╭──

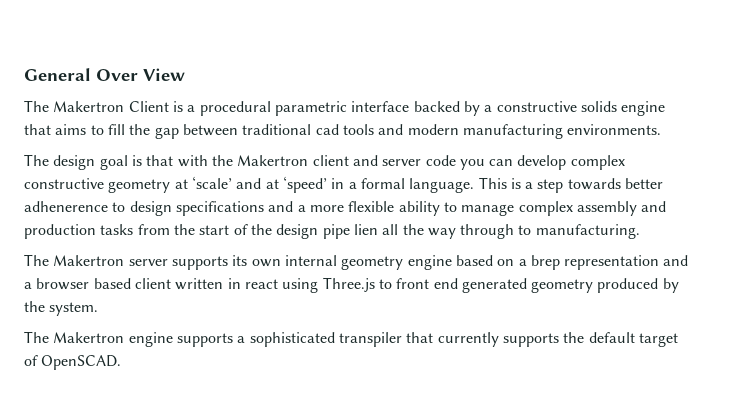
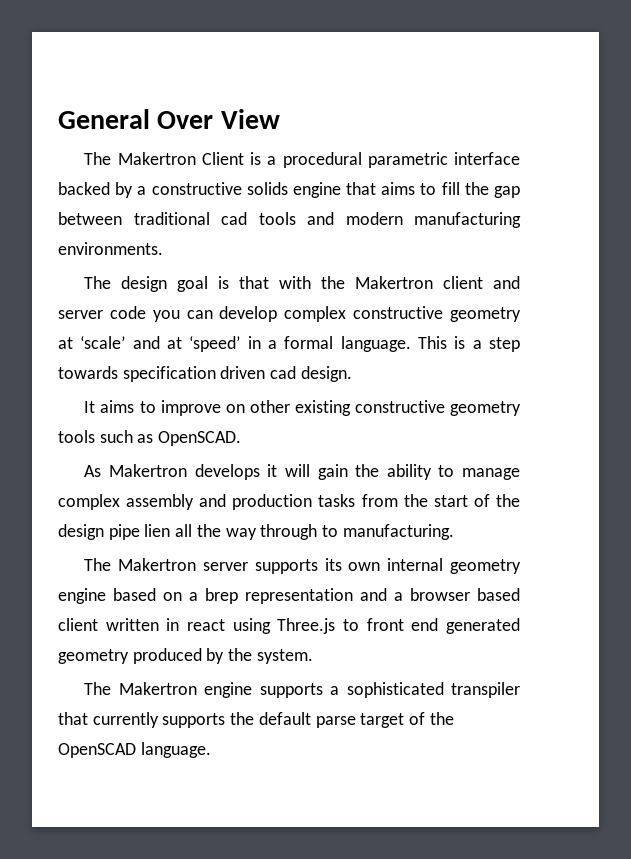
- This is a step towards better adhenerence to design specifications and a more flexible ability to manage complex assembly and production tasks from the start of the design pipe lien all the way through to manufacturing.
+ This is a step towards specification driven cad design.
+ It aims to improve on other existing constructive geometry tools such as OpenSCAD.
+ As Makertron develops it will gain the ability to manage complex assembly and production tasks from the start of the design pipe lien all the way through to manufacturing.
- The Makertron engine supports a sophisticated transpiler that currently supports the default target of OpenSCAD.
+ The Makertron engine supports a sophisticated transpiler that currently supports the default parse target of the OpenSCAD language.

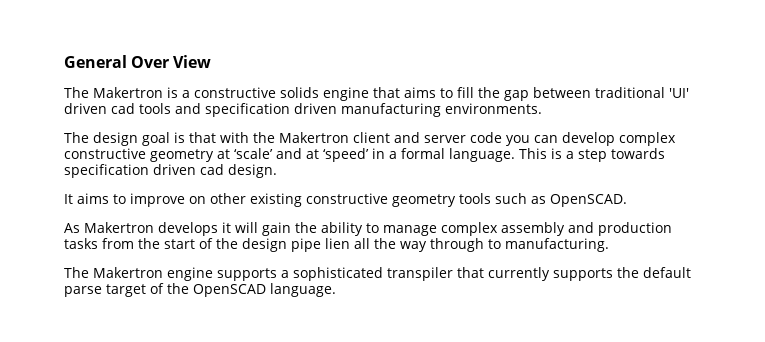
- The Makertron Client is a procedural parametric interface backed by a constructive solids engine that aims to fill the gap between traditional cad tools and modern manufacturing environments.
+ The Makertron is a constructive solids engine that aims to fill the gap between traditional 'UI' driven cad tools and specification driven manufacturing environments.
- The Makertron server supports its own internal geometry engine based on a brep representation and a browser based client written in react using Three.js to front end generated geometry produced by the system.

╰──

**Aim of the task**
Each line from the one that contains "the OpenSCAD language." down to the one that contains "driven manufacturing environments." is to be returned exactly as it stands above, both ends included, with pictures removed.

**Response to the exercise**
+ The Makertron engine supports a sophisticated transpiler that currently supports the default parse target of the OpenSCAD language.

- The Makertron Client is a procedural parametric interface backed by a constructive solids engine that aims to fill the gap between traditional cad tools and modern manufacturing environments.
+ The Makertron is a constructive solids engine that aims to fill the gap between traditional 'UI' driven cad tools and specification driven manufacturing environments.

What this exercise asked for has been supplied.